Prompt:
In the material below, find the line with "each category of"; set down that line and every line after it to the end, exactly, without pictures.

Records supplied:
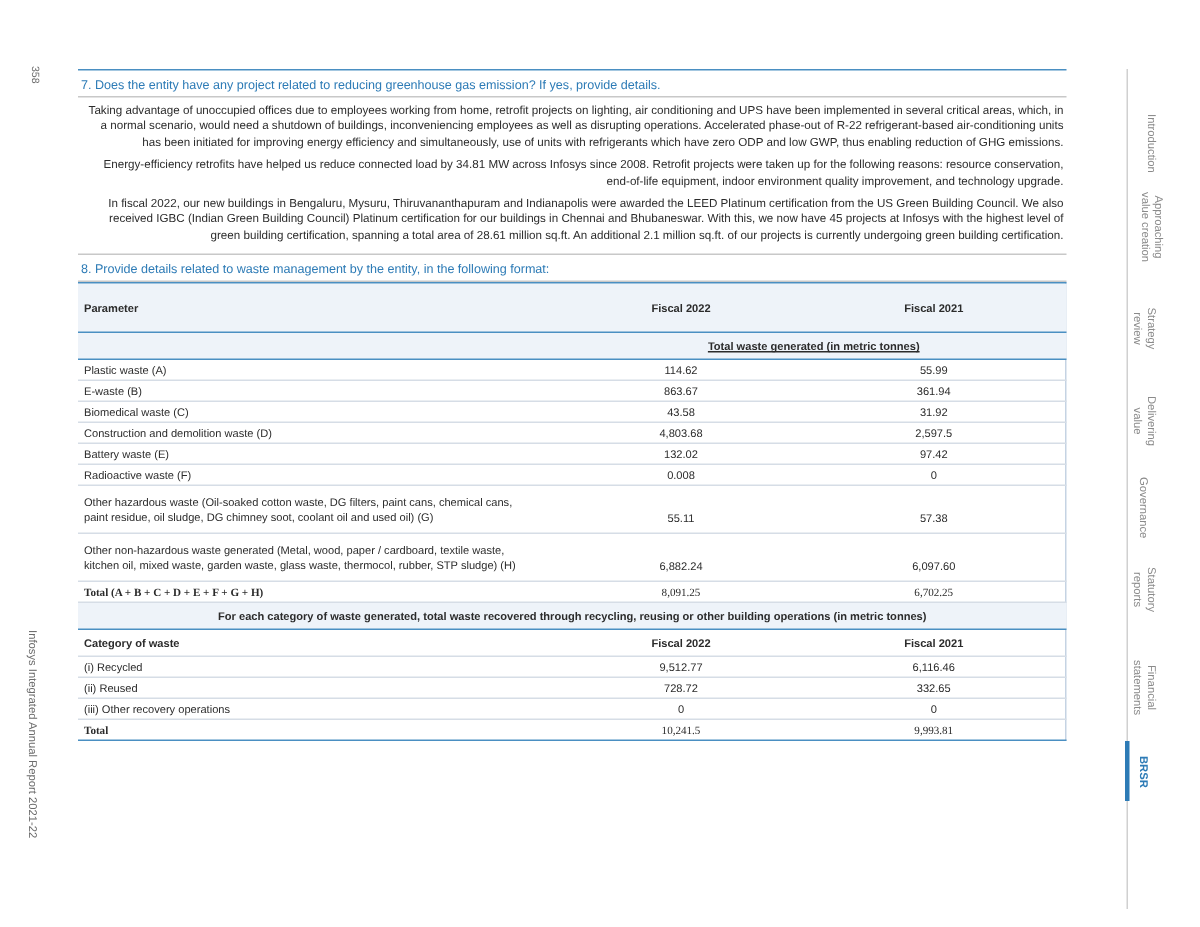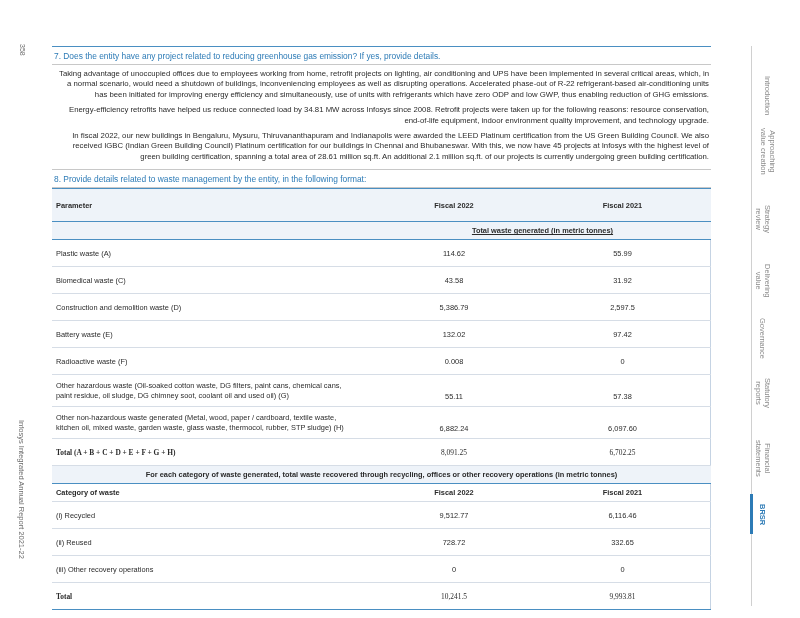"Plastic waste (A)" td { height: 27px -> 14px }
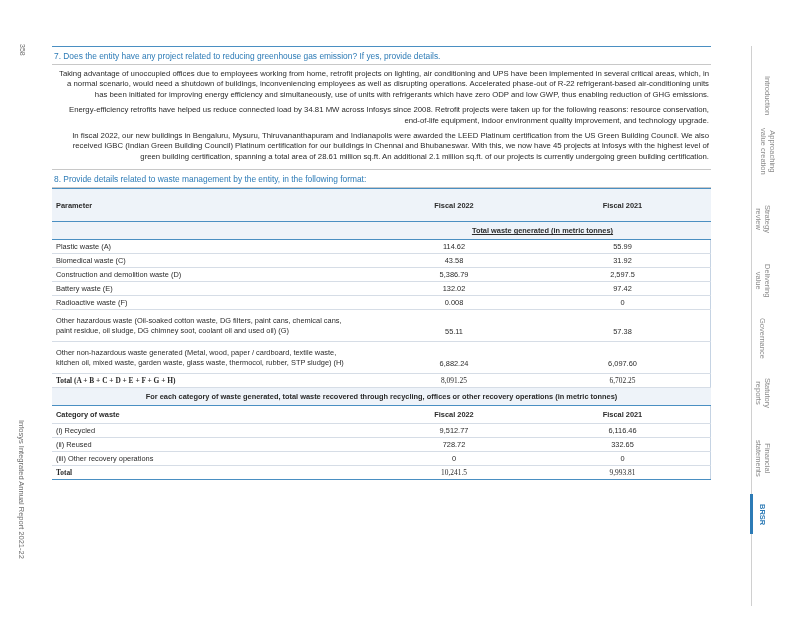"E-waste (B)" tr { html: none -> <tr> <td>E-waste (B)</td> <td>863.67</td> <td>361.94</td> </tr> }
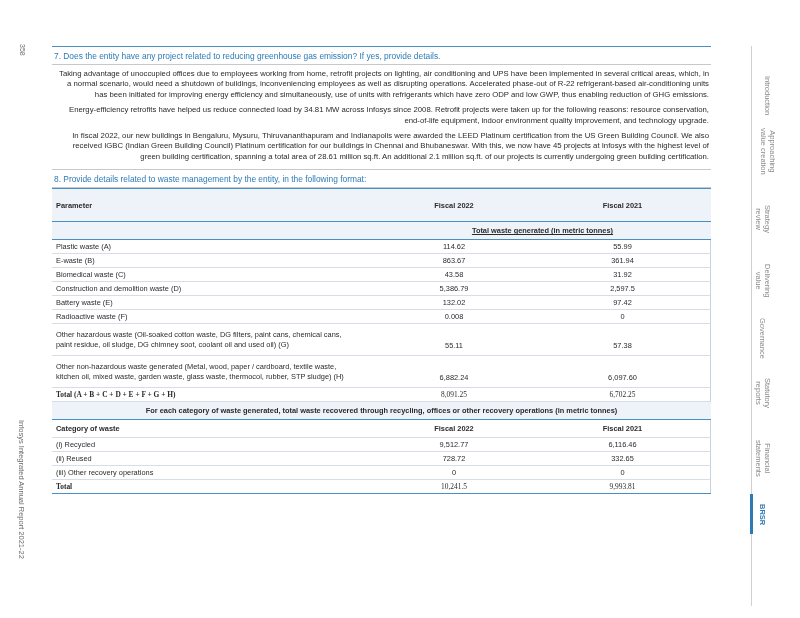"5,386.79" td.val { text: 5,386.79 -> 4,803.68 }
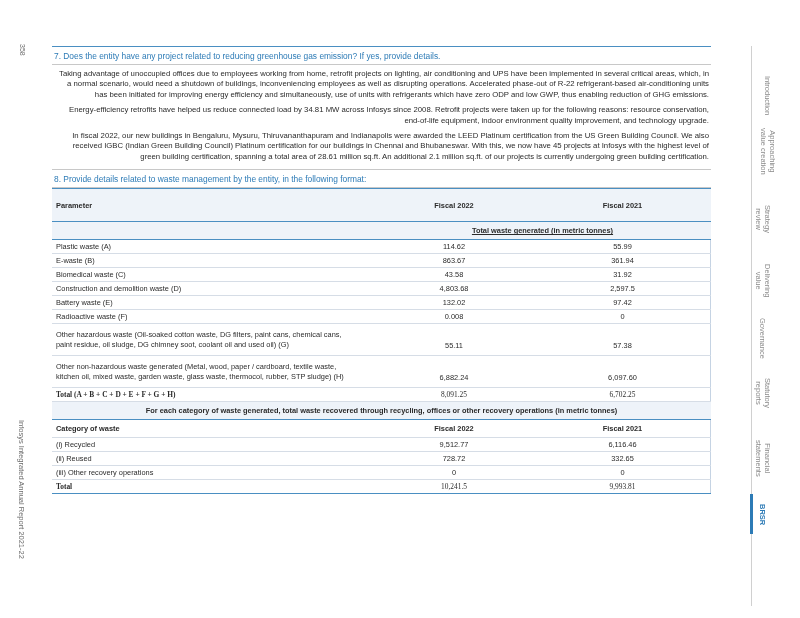"For each category of waste" td { text: offices or other recovery -> reusing or other building }
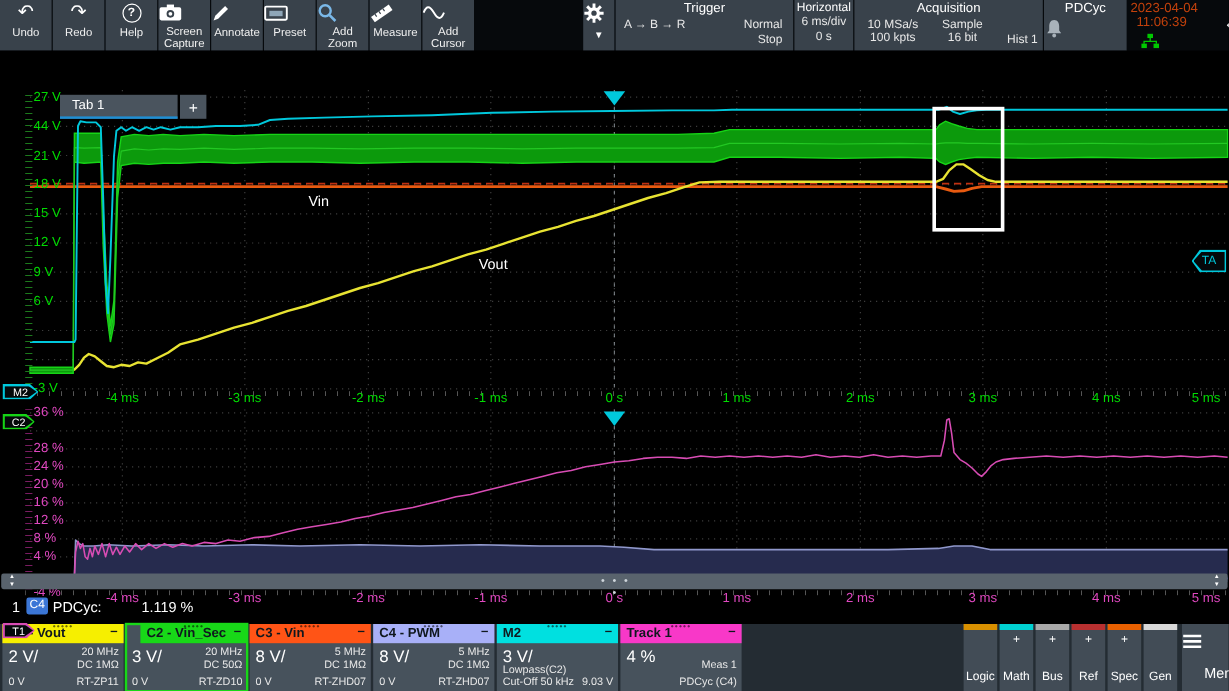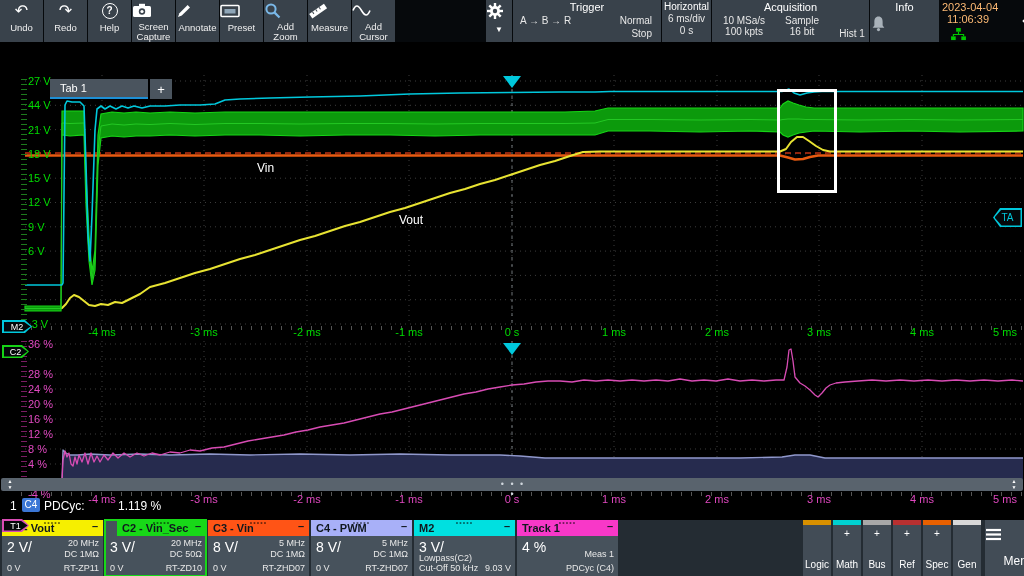"Info" div.title { text: Info -> PDCyc }
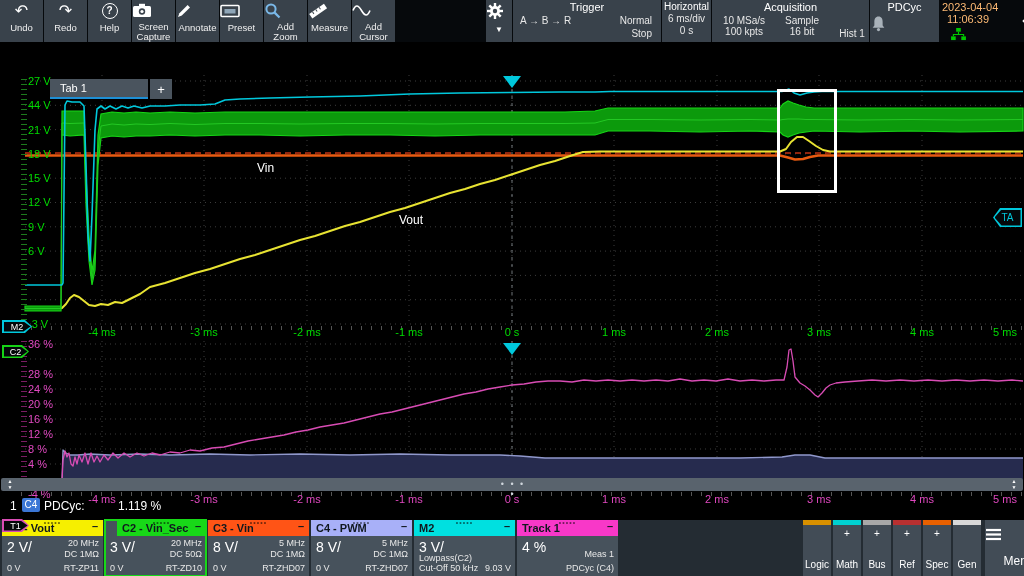"2023-04-04" #datetime { color: #fdba74 -> #c2410c }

Answer for the task:
"For each category of waste" td { text: offices or other recovery -> reusing or other building }
"Info" div.title { text: Info -> PDCyc }
"2023-04-04" #datetime { color: #fdba74 -> #c2410c }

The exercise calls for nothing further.